Young and Queer and Mountaineer

Mesha Maren’s third novel, out this week, is a landmark achievement for a new generation of Appalachian writers who assert their right to be fully queer and fully mountaineer.

Early in Mesha Maren’s new novel, Shae, the title character, a warmhearted high-schooler living in a rural corner of West Virginia, is getting to know her classmate and love interest, an alluring kid named Cam.

“I knew her mom was dead but I didn’t know much else,” Shae reflects. “Overdose, my mom had whispered, so sad.” 

Shae then asks, “Do you miss her?” and Cam replies, “I missed her even before she was dead.”

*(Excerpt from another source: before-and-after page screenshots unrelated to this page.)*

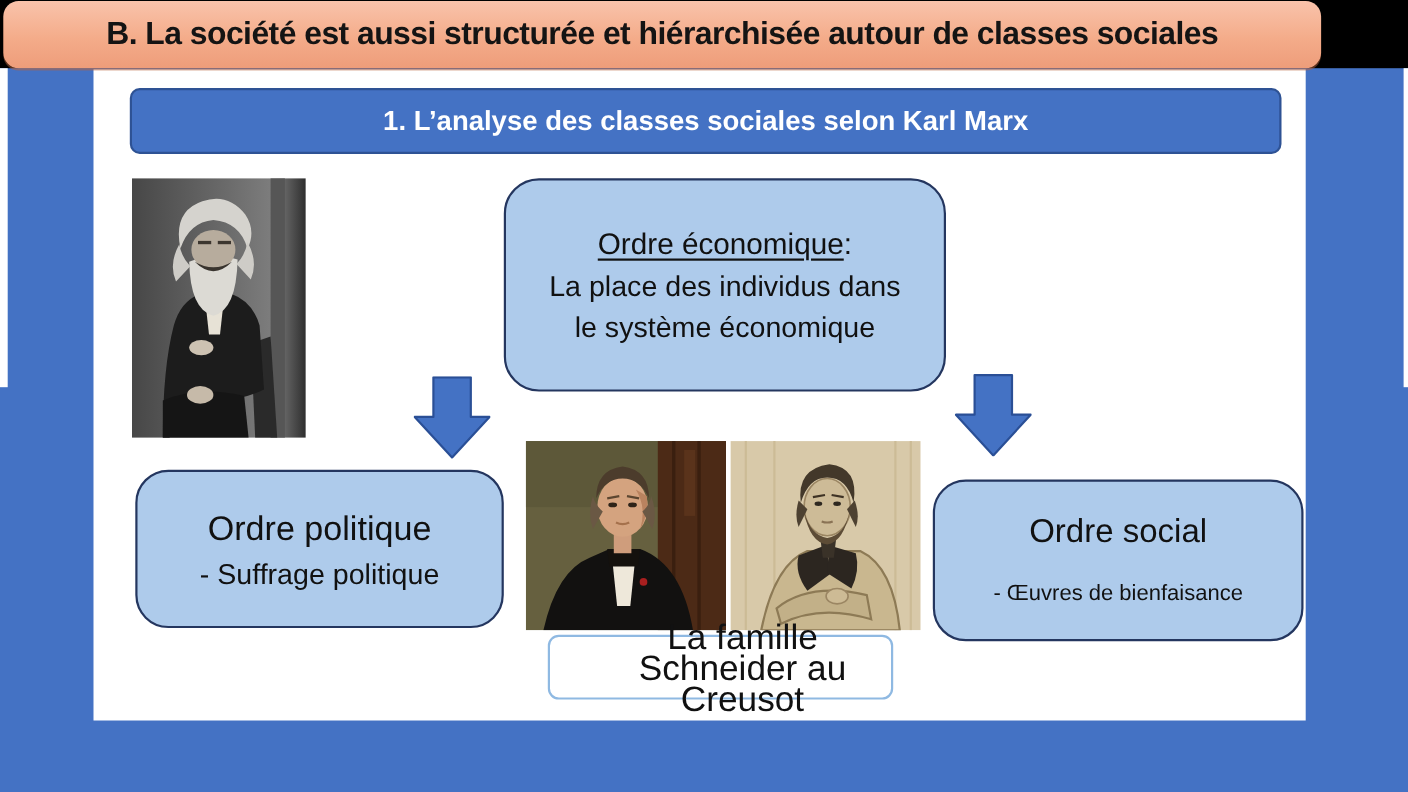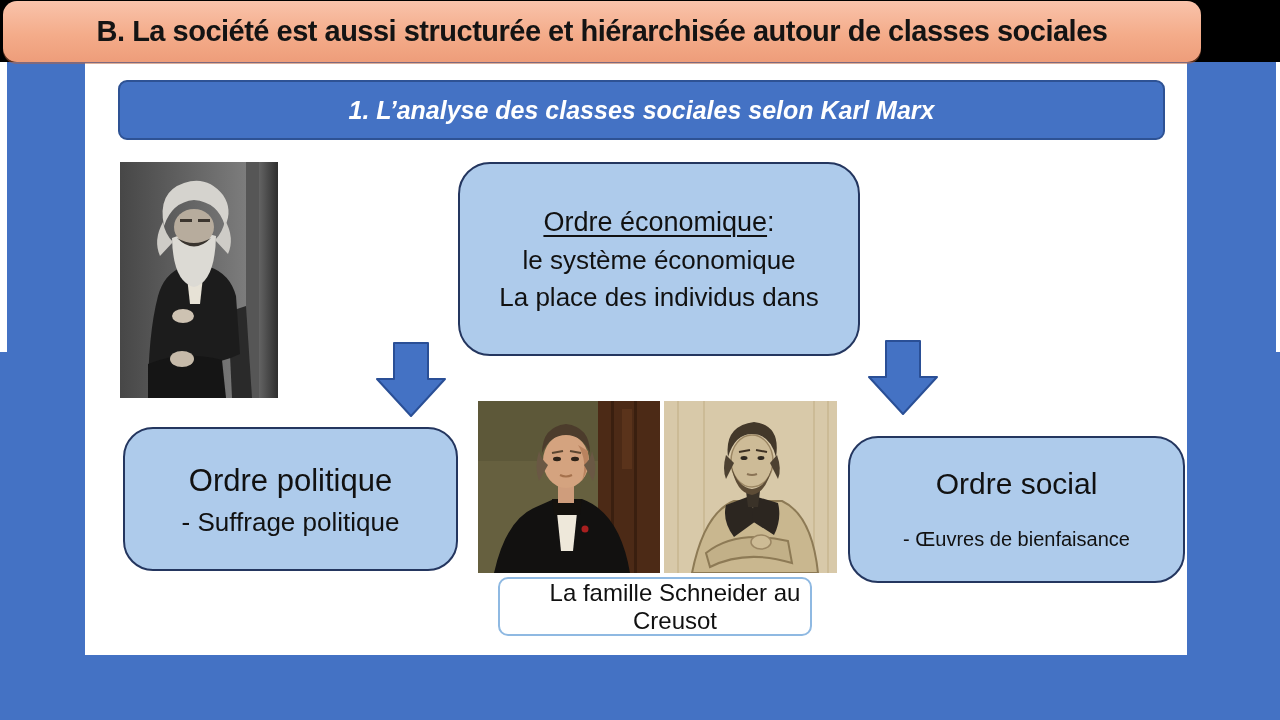--- a/index.html
+++ b/index.html
@@ -22,21 +22,21 @@
   }
   .banner .title{
     font-weight:bold;font-size:29px;letter-spacing:-0.5px;color:#141414;white-space:nowrap;
   }
 
   .subtitle-box{
     position:absolute;left:118px;top:80px;width:1047px;height:60px;
     background:#4472C4;border:2px solid #2e5294;border-radius:9px;
     display:flex;align-items:center;justify-content:center;box-sizing:border-box;
   }
-  .subtitle-box .title{color:#fff;font-weight:bold;font-size:25px;font-style:italic;}
+  .subtitle-box .title{color:#fff;font-weight:bold;font-size:25px;}
 
   .bubble{
     position:absolute;background:#AECBEB;border:2px solid #24365F;box-sizing:border-box;
     display:flex;flex-direction:column;align-items:center;justify-content:center;
     text-align:center;
   }
   .bubble.economic{left:458px;top:162px;width:402px;height:194px;border-radius:32px;}
   .bubble.political{left:123px;top:427px;width:335px;height:144px;border-radius:30px;}
   .bubble.social{left:848px;top:436px;width:337px;height:147px;border-radius:30px;}
 
@@ -57,21 +57,21 @@
   .photo{position:absolute;display:block;}
   .photo.marx{left:120px;top:162px;}
   .photo.sch-left{left:478px;top:401px;}
   .photo.sch-right{left:664px;top:401px;}
 
   .caption-box{
     position:absolute;left:498px;top:577px;width:314px;height:59px;
     background:#fff;border:2px solid #8fb9e2;border-radius:10px;box-sizing:border-box;
     display:flex;align-items:center;justify-content:center;text-align:center;
   }
-  .caption-box .caption{font-size:24px;line-height:28px;color:#111;padding-left:40px;}
+  .caption-box .caption{font-size:32px;line-height:28px;color:#111;padding-left:40px;}
 </style>
 </head>
 <body>
 
 <div class="stage">
 
   <div class="slide-bg"></div>
   <div class="edge-sliver left"></div>
   <div class="edge-sliver right"></div>
   <div class="content-panel"></div>
@@ -106,22 +106,22 @@
     <path d="M57 76 Q74 86 91 76 Q74 93 57 76 Z" fill="#39342e"></path>
     <rect x="60" y="57" width="12" height="3" fill="#3c362f"></rect>
     <rect x="78" y="57" width="12" height="3" fill="#3c362f"></rect>
     <path d="M44 64 Q37 30 64 21 Q87 13 103 33 Q113 48 105 64 Q98 40 74 38 Q52 40 44 64 Z" fill="#d5d3ce"></path>
     <path d="M43 60 Q33 78 40 94 L53 80 Q45 72 43 60 Z" fill="#ceccc7"></path>
     <path d="M105 58 Q115 76 108 92 L95 78 Q103 70 105 58 Z" fill="#ceccc7"></path>
   </svg>
 
   <div class="bubble economic">
     <div class="box-title"><span class="u">Ordre économique</span><span>:</span></div>
+    <div class="box-body">La place des individus dans</div>
     <div class="box-body">le système économique</div>
-    <div class="box-body">La place des individus dans</div>
   </div>
 
   <svg class="arrow left" viewBox="0 0 70 75">
     <polygon points="18,1 52,1 52,37 69,37 35,74 1,37 18,37" fill="#4472C4" stroke="#2A4F96" stroke-width="2" stroke-linejoin="round"></polygon>
   </svg>
   <svg class="arrow right" viewBox="0 0 70 75">
     <polygon points="18,1 52,1 52,37 69,37 35,74 1,37 18,37" fill="#4472C4" stroke="#2A4F96" stroke-width="2" stroke-linejoin="round"></polygon>
   </svg>
 
   <div class="bubble political">

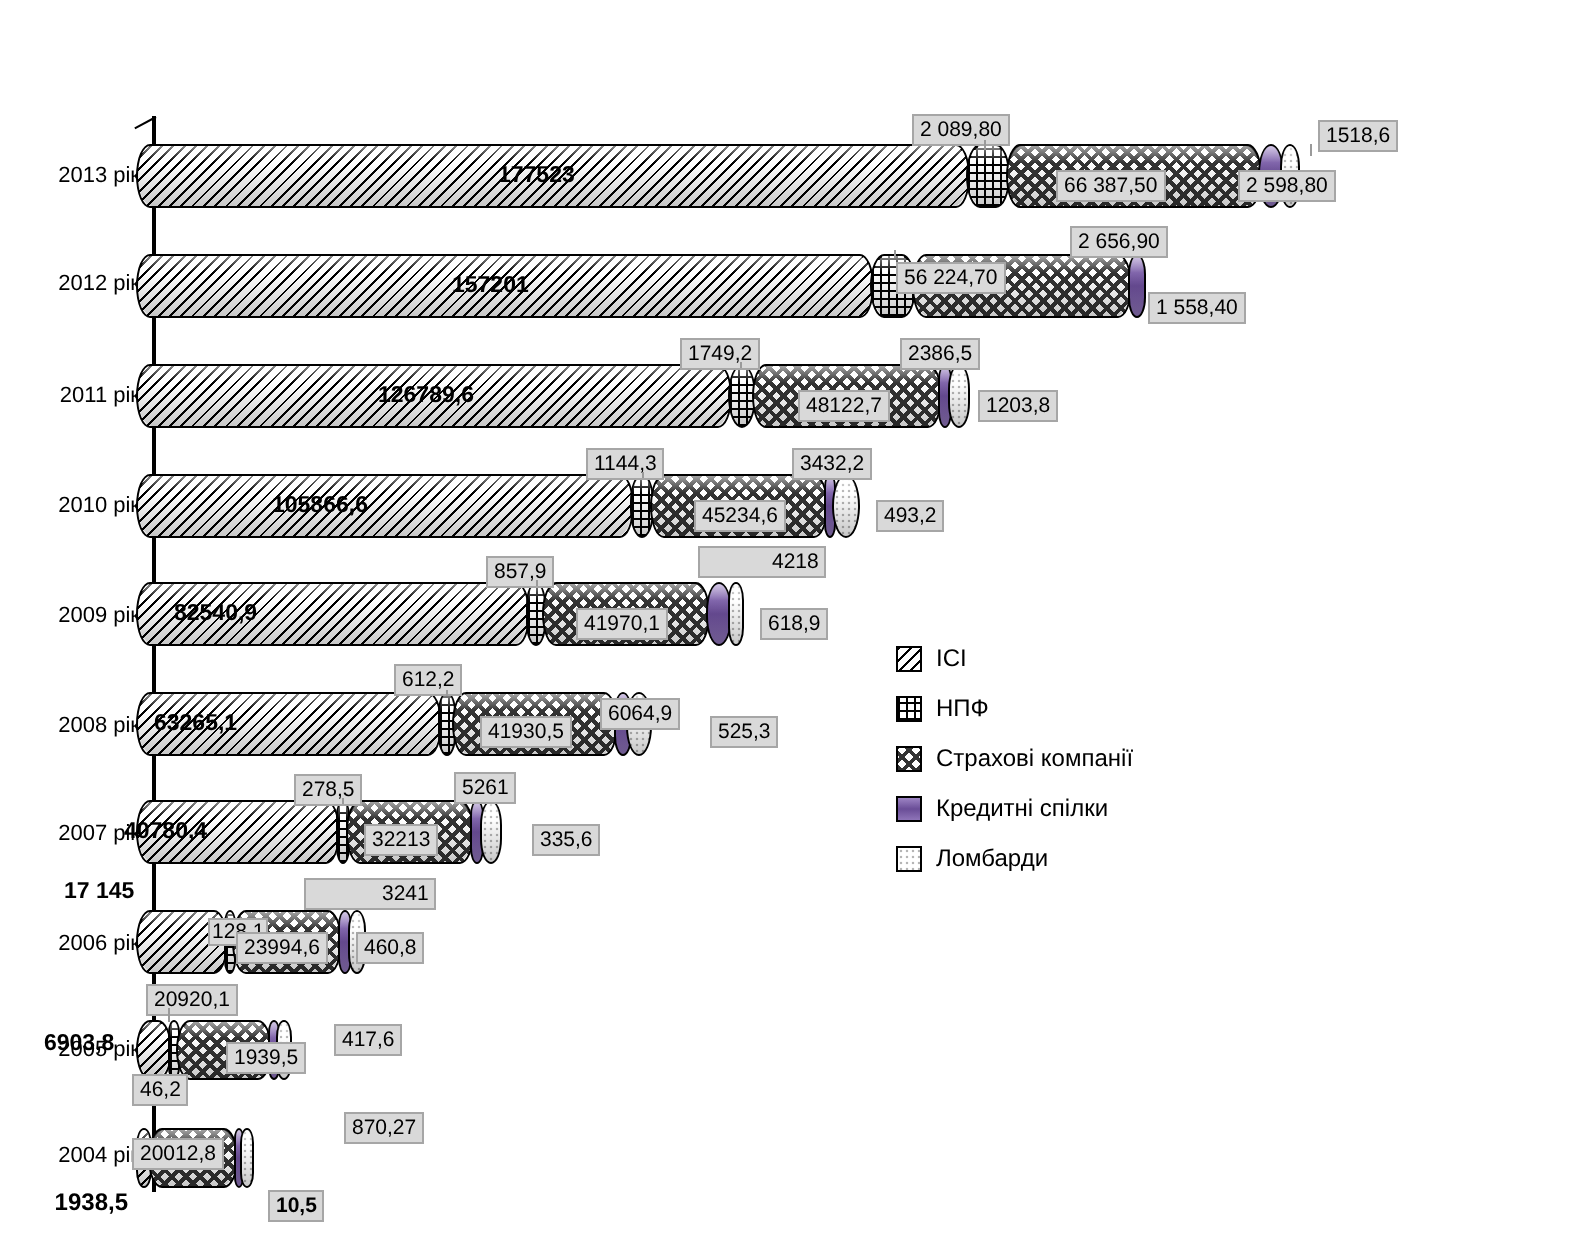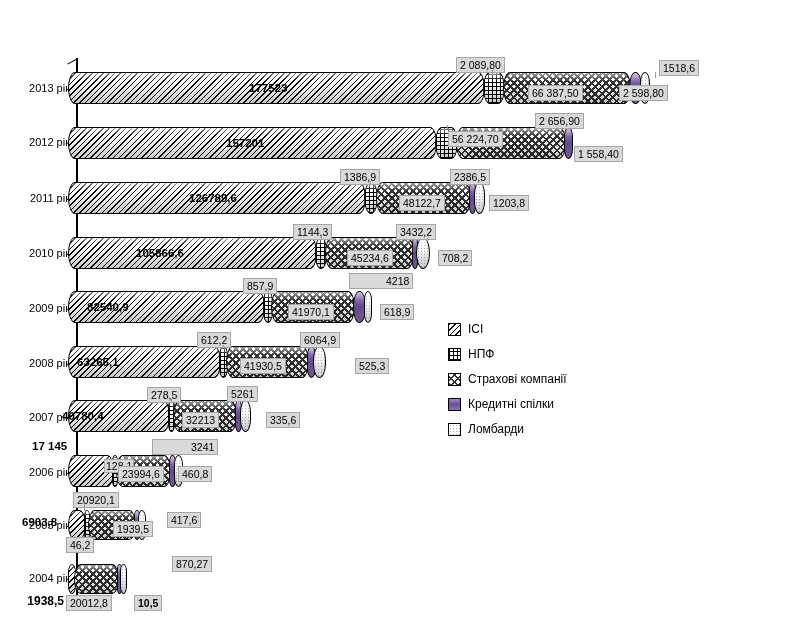--- a/index.html
+++ b/index.html
@@ -134,37 +134,37 @@
   <div class="leader" style="left:447px;top:125px;height:4px;"></div>
   <div class="dlabel" style="left:448px;top:131px;">56 224,70</div>
   <div class="dlabel" style="left:574px;top:146px;">1 558,40</div>
 
   <div class="bar p-isi" style="left:68px;top:182px;width:298px;height:32px;"></div>
   <div class="bar p-npf" style="left:364px;top:182px;width:14px;height:32px;"></div>
   <div class="bar p-strah" style="left:376px;top:182px;width:95px;height:32px;"></div>
   <div class="bar p-kred" style="left:469px;top:182px;width:7px;height:32px;"></div>
   <div class="bar p-lomb" style="left:474px;top:182px;width:11px;height:32px;"></div>
   <div class="inbar" style="left:189px;top:192px;">126789,6</div>
-  <div class="dlabel" style="left:340px;top:169px;">1386,9</div>
+  <div class="dlabel" style="left:340px;top:169px;">1749,2</div>
   <div class="leader" style="left:370px;top:181px;height:3px;"></div>
   <div class="dlabel" style="left:399px;top:195px;">48122,7</div>
   <div class="dlabel" style="left:450px;top:169px;">2386,5</div>
   <div class="dlabel" style="left:489px;top:195px;">1203,8</div>
 
   <div class="bar p-isi" style="left:68px;top:237px;width:249px;height:32px;"></div>
   <div class="bar p-npf" style="left:315px;top:237px;width:12px;height:32px;"></div>
   <div class="bar p-strah" style="left:325px;top:237px;width:89px;height:32px;"></div>
   <div class="bar p-kred" style="left:412px;top:237px;width:6px;height:32px;"></div>
   <div class="bar p-lomb" style="left:416px;top:237px;width:14px;height:32px;"></div>
   <div class="inbar" style="left:136px;top:247px;">105866,6</div>
   <div class="dlabel" style="left:293px;top:224px;">1144,3</div>
   <div class="leader" style="left:321px;top:236px;height:3px;"></div>
   <div class="dlabel" style="left:347px;top:250px;">45234,6</div>
   <div class="dlabel" style="left:396px;top:224px;">3432,2</div>
-  <div class="dlabel" style="left:438px;top:250px;">708,2</div>
+  <div class="dlabel" style="left:438px;top:250px;">493,2</div>
 
   <div class="bar p-isi" style="left:68px;top:291px;width:197px;height:32px;"></div>
   <div class="bar p-npf" style="left:263px;top:291px;width:10px;height:32px;"></div>
   <div class="bar p-strah" style="left:271px;top:291px;width:84px;height:32px;"></div>
   <div class="bar p-kred" style="left:353px;top:291px;width:13px;height:32px;"></div>
   <div class="bar p-lomb" style="left:364px;top:291px;width:8px;height:32px;"></div>
   <div class="inbar" style="left:87px;top:301px;">82540,9</div>
   <div class="dlabel" style="left:243px;top:278px;">857,9</div>
   <div class="leader" style="left:268px;top:290px;height:3px;"></div>
   <div class="dlabel" style="left:288px;top:304px;">41970,1</div>
@@ -173,21 +173,21 @@
 
   <div class="bar p-isi" style="left:68px;top:346px;width:153px;height:32px;"></div>
   <div class="bar p-npf" style="left:219px;top:346px;width:9px;height:32px;"></div>
   <div class="bar p-strah" style="left:226px;top:346px;width:83px;height:32px;"></div>
   <div class="bar p-kred" style="left:307px;top:346px;width:9px;height:32px;"></div>
   <div class="bar p-lomb" style="left:313px;top:346px;width:13px;height:32px;"></div>
   <div class="inbar" style="left:77px;top:356px;">63265,1</div>
   <div class="dlabel" style="left:197px;top:332px;">612,2</div>
   <div class="leader" style="left:223px;top:345px;height:3px;"></div>
   <div class="dlabel" style="left:240px;top:358px;">41930,5</div>
-  <div class="dlabel" style="left:300px;top:332px;">6064,9</div>
+  <div class="dlabel" style="left:300px;top:349px;">6064,9</div>
   <div class="dlabel" style="left:355px;top:358px;">525,3</div>
 
   <div class="bar p-isi" style="left:68px;top:400px;width:102px;height:32px;"></div>
   <div class="bar p-npf" style="left:168px;top:400px;width:7px;height:32px;"></div>
   <div class="bar p-strah" style="left:173px;top:400px;width:64px;height:32px;"></div>
   <div class="bar p-kred" style="left:235px;top:400px;width:7px;height:32px;"></div>
   <div class="bar p-lomb" style="left:240px;top:400px;width:11px;height:32px;"></div>
   <div class="inbar" style="left:62px;top:410px;">40780,4</div>
   <div class="dlabel" style="left:147px;top:387px;">278,5</div>
   <div class="leader" style="left:171px;top:399px;height:3px;"></div>
@@ -216,21 +216,21 @@
   <div class="leader" style="left:84px;top:504px;height:7px;"></div>
   <div class="dlabel" style="left:66px;top:537px;">46,2</div>
   <div class="dlabel" style="left:113px;top:521px;">1939,5</div>
   <div class="dlabel" style="left:167px;top:512px;">417,6</div>
 
   <div class="bar p-isi" style="left:68px;top:564px;width:8px;height:30px;"></div>
   <div class="bar p-strah" style="left:74px;top:564px;width:45px;height:30px;"></div>
   <div class="bar p-kred" style="left:117px;top:564px;width:5px;height:30px;"></div>
   <div class="bar p-lomb" style="left:120px;top:564px;width:7px;height:30px;"></div>
   <div class="cat-label bold" style="left:6px;top:594px;width:58px;">1938,5</div>
-  <div class="dlabel" style="left:66px;top:595px;">20012,8</div>
+  <div class="dlabel" style="left:66px;top:569px;">20012,8</div>
   <div class="dlabel" style="left:134px;top:595px;font-weight:bold;">10,5</div>
   <div class="dlabel" style="left:172px;top:556px;">870,27</div>
 
   <div class="legend">
     <div class="legend-row">
       <span class="legend-key p-isi"></span>
       <span class="legend-text">ІСІ</span>
     </div>
     <div class="legend-row">
       <span class="legend-key p-npf"></span>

It’s an apt thematic setup for a riveting book that asks a reader to consider all the forces that can take hold of a body: unrequited love, addiction, motherhood, pain, a yearning to make what’s on the exterior correspond to what’s inside. Does a version of the person we used to know die when one of these forces takes control? If we follow Cam’s logic about her dead mother, it would be tempting to say yes. But Mesah Maren, a distinctly modern voice from Appalachia, won’t let us get away with such a simple answer. 

Shae commands us to look its characters in the eye—and then look even deeper.

Shae, Maren’s third novel, is a searing story that covers a lot of territory in a short but engrossing narrative. There’s an unexpected pregnancy, a descent into addiction, and an exploration of queer identities. The title character can’t quite put her desires into words or actions. She starts the story stricken by an all-consuming romantic love—a feeling completely new in her young life. The object of her desire is Cam, who will soon transition into living as a woman. Cam exudes control, a quality that stands in stark contrast to Shae’s initial naivete. 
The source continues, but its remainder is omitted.